Originally posted by zorathruster
Hi, zorathruster -
That is a good insight. I think what it casts doubt on is not God Himself, but a common, anthropomorphic misconception of God.
If you think of God as if he were a "being" who exists "in" reality (one object among a set of objects that are all members of an existential field), and then attribute to God all of the attributes that he is supposed to have, God becomes a static repository of information - not a thinking God.
As you correctly note, this God would not have to think because every conceivable piece of data about the other objects in the existential field is already in this mind. It is complicated even further if you consider that God is an object of his own knowledge. He never even has to consult with his omniscience, because he has perfect and total self-knowkedge.
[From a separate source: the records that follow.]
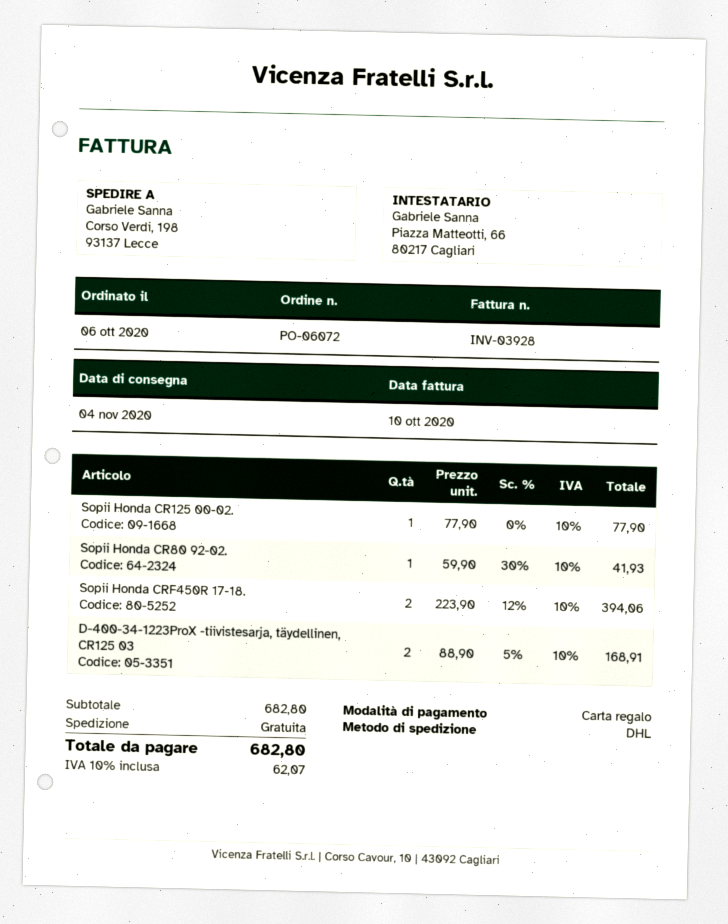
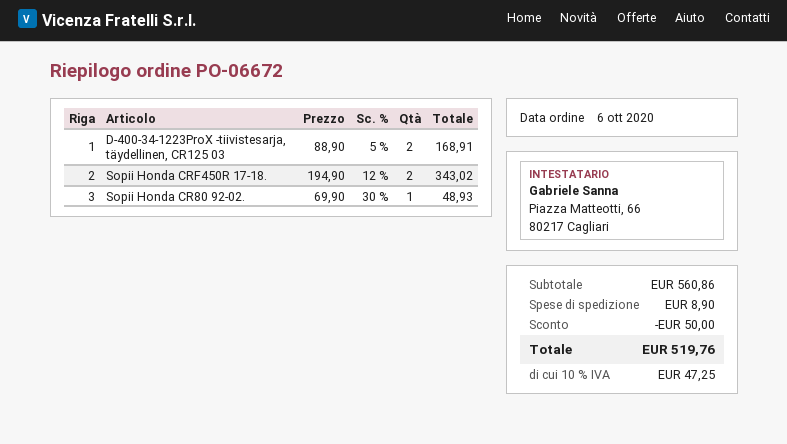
order number: PO-06072 -> PO-06672
Sopii Honda CR125 00-02.: 1 x 77.90 = 77.90 -> none
Sopii Honda CR80 92-02.: 1 x 59.90 - 30% = 41.93 -> 1 x 69.90 - 30% = 48.93
Sopii Honda CRF450R 17-18.: 2 x 223.90 - 12% = 394.06 -> 2 x 194.90 - 12% = 343.02
subtotal: 682.80 -> 560.86
discount: none -> 50.00
shipping: 0.00 -> 8.90
tax: 10% = 62.07 -> 10% = 47.25
total: 682.80 -> 519.76

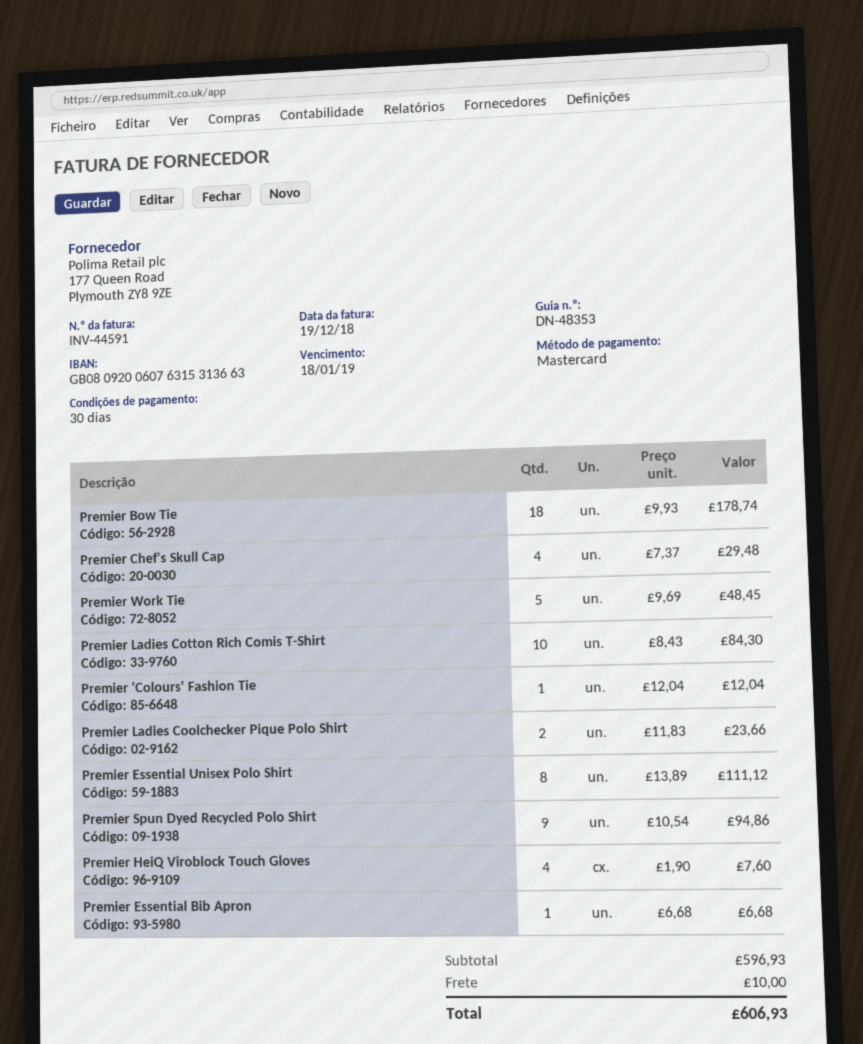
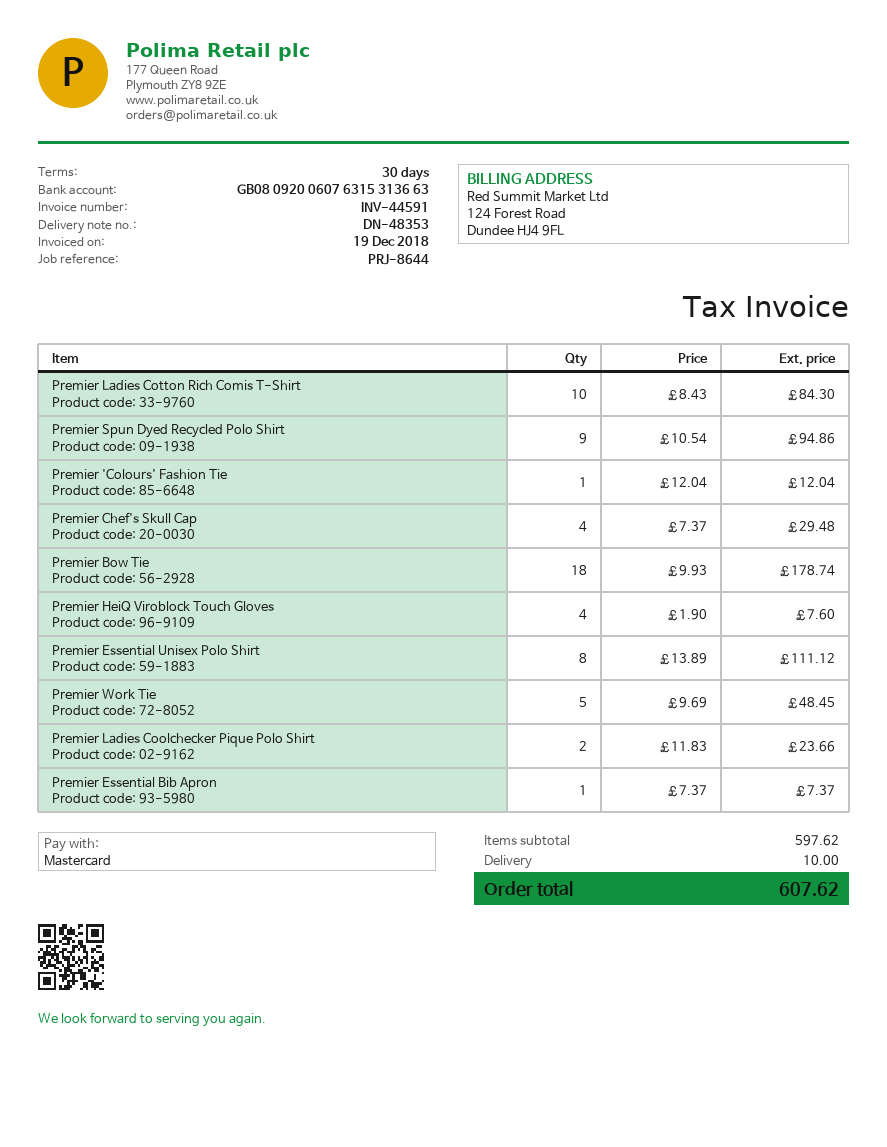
Premier Essential Bib Apron: 1 x 6.68 = 6.68 -> 1 x 7.37 = 7.37
subtotal: 596.93 -> 597.62
total: 606.93 -> 607.62

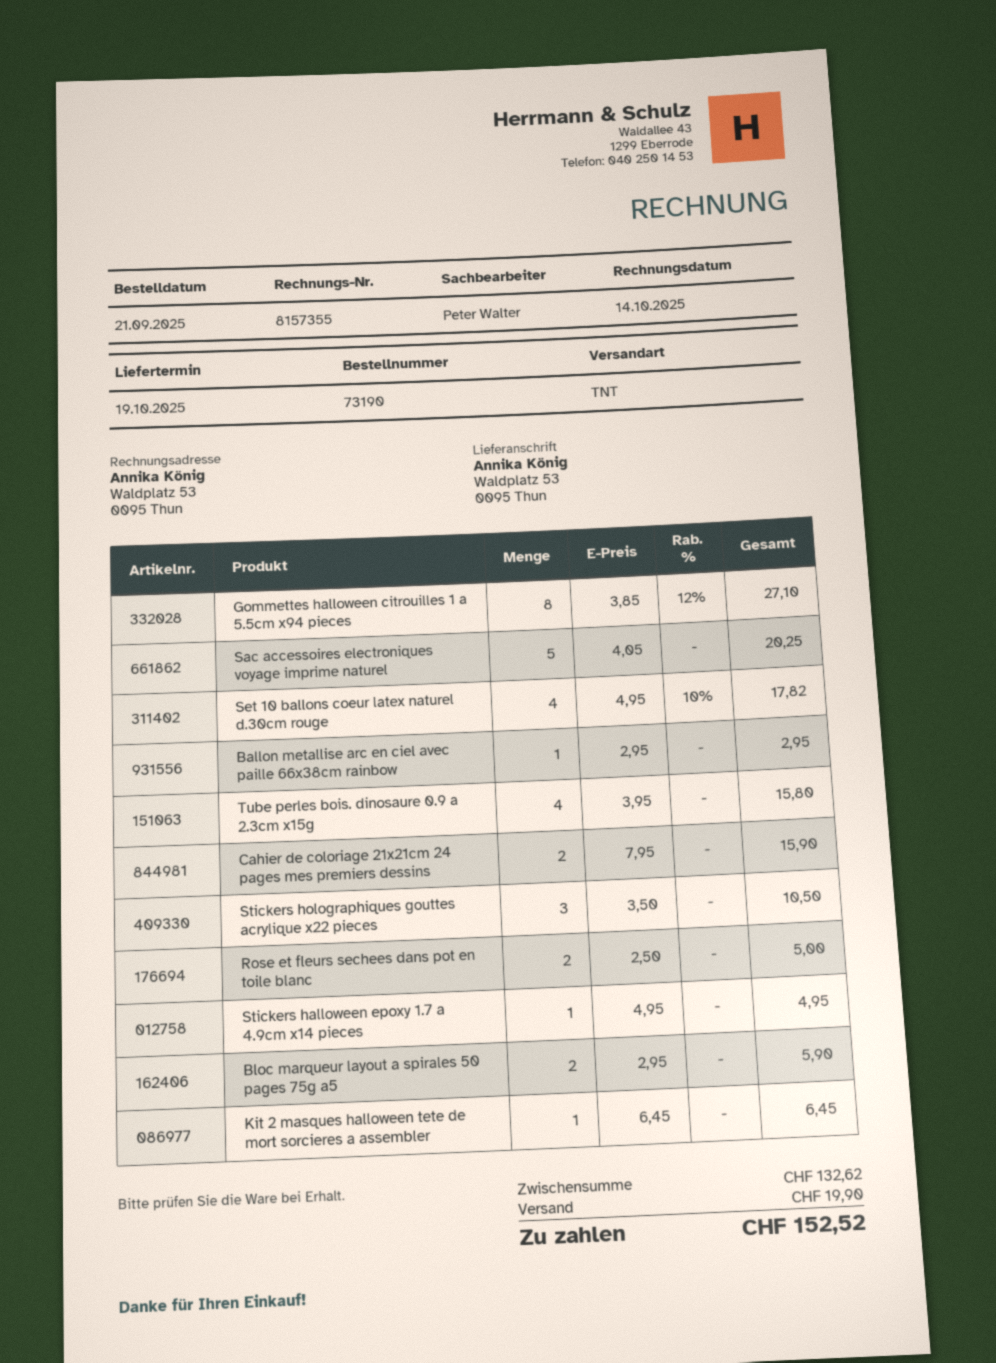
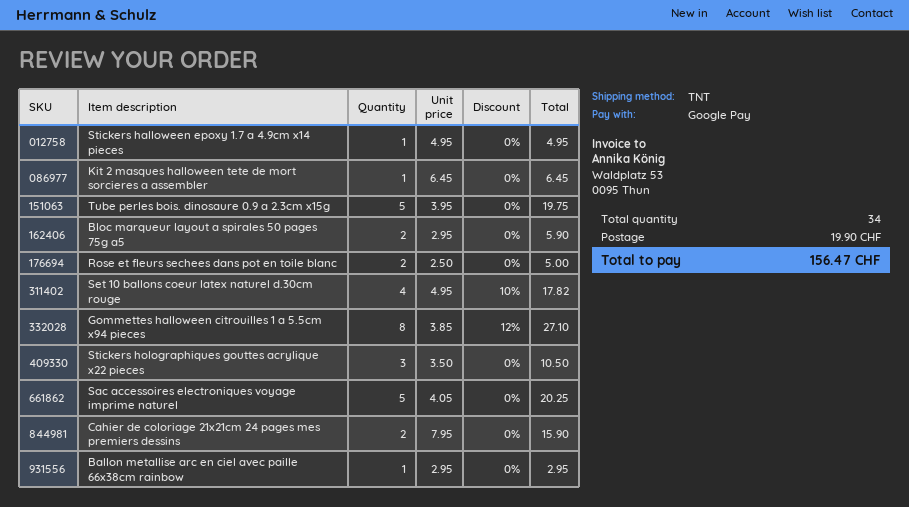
Tube perles bois. dinosaure 0.9 a 2.3cm x15g: 4 x 3.95 = 15.80 -> 5 x 3.95 = 19.75
total: 152.52 -> 156.47

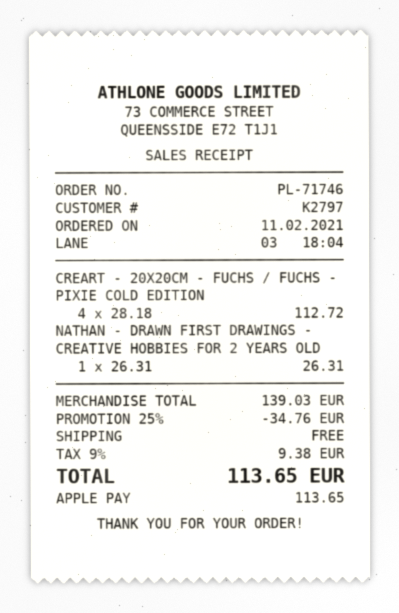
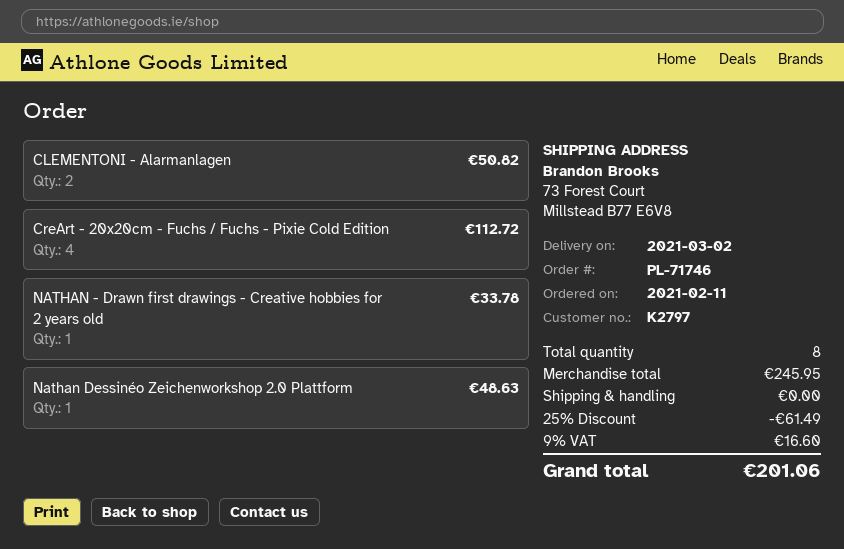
NATHAN - DRAWN FIRST DRAWINGS - CREATIVE HOBBIES FOR 2 YEARS OLD: 1 for 26.31 -> 1 for 33.78
CLEMENTONI - Alarmanlagen: none -> 2 for 50.82
Nathan Dessinéo Zeichenworkshop 2.0 Plattform: none -> 1 for 48.63
subtotal: 139.03 -> 245.95
discount: 25% = 34.76 -> 25% = 61.49
tax: 9% = 9.38 -> 9% = 16.60
total: 113.65 -> 201.06

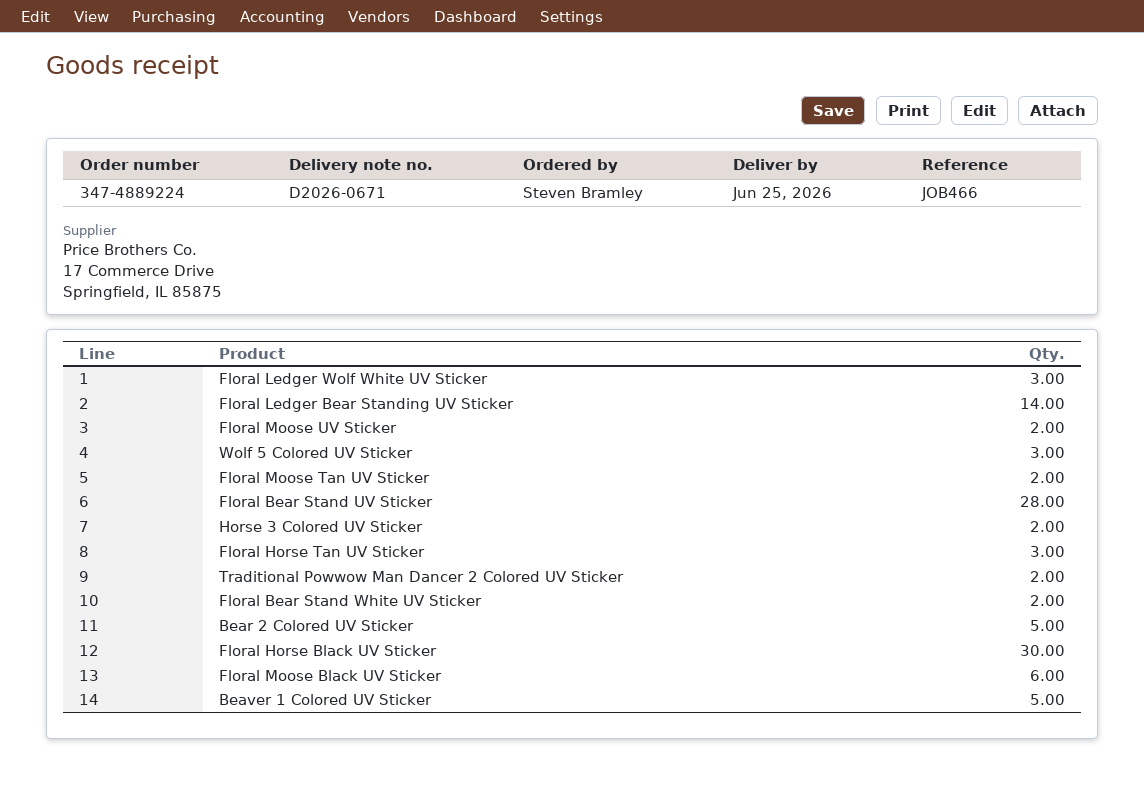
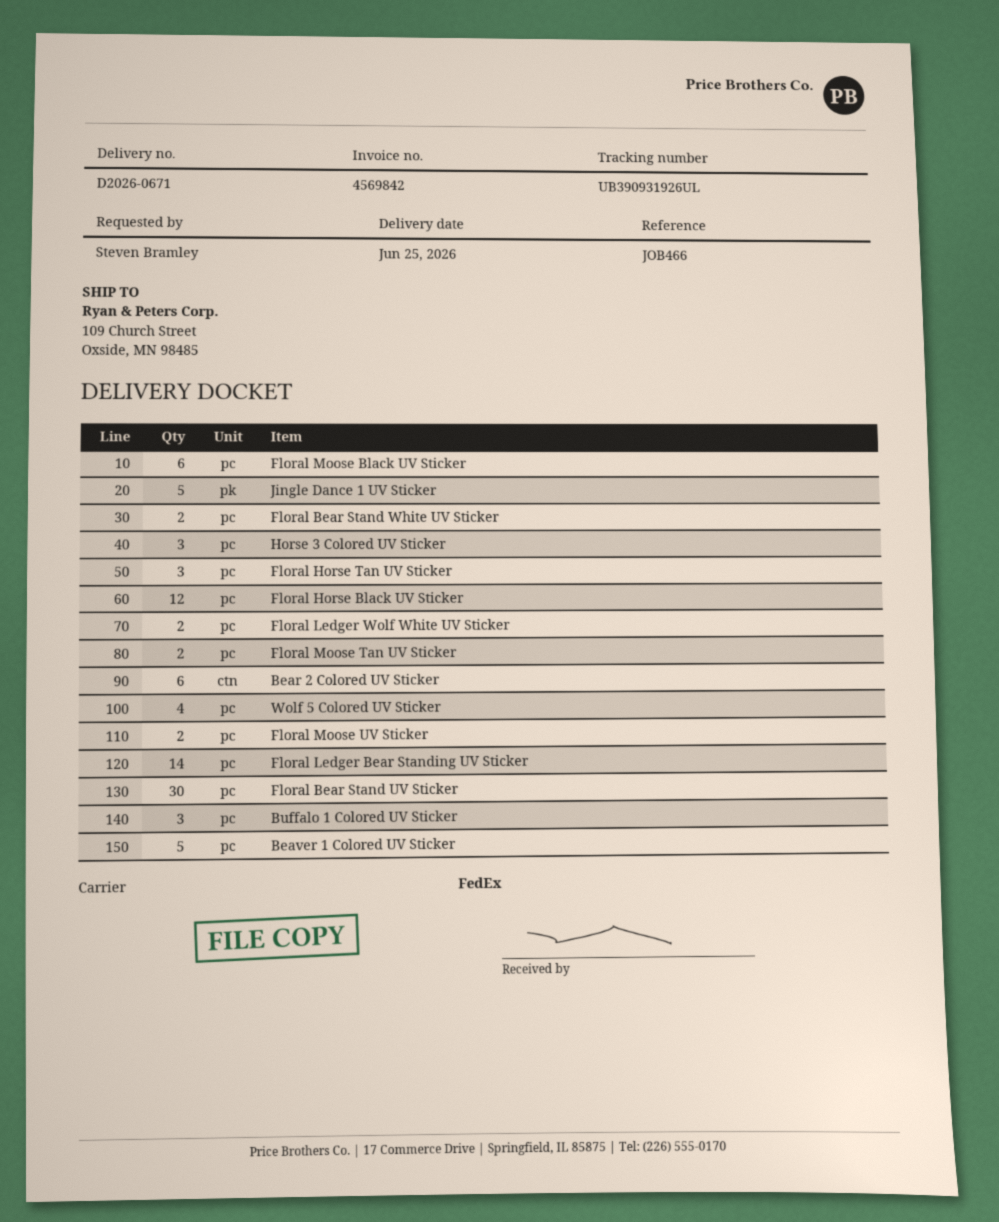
Floral Ledger Wolf White UV Sticker: 3 -> 2
Wolf 5 Colored UV Sticker: 3 -> 4
Floral Bear Stand UV Sticker: 28 -> 30
Horse 3 Colored UV Sticker: 2 -> 3
Traditional Powwow Man Dancer 2 Colored UV Sticker: 2 -> none
Bear 2 Colored UV Sticker: 5 -> 6
Floral Horse Black UV Sticker: 30 -> 12
Jingle Dance 1 UV Sticker: none -> 5
Buffalo 1 Colored UV Sticker: none -> 3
He not only knows, but he knows that he knows, and he knows that he knows that he knows. Every conceivable datum in his mind is held before his immediate awareness at all times, so that there is no question or problem that he would ever have to put to his omniscience. This concept of God is a sneaking idolatry. It makes of him a kind of golden calf that just sits there.
There's another concept of God, where God is not so much a being inside of reality, but rather, he is the reality inside of which all beings exist. He's not "a being", but he's being itself, to borrow Paul Tillich's language.
See it this way, and God actually does something. What you and I experience as motion, change and the passage of time - you can think of it as the mental motion of God. You know, time is a thing most difficult to pin down and define. Intuitively we think of it as a moving stream, and maybe that's what it is - the notion of God's mind - a mind that we are inside of. If your theory objecifies us and places us outside of God's mind, then God becomes the static idol.
Last edited by Duder; June 1st 2006 at 03:23 PM.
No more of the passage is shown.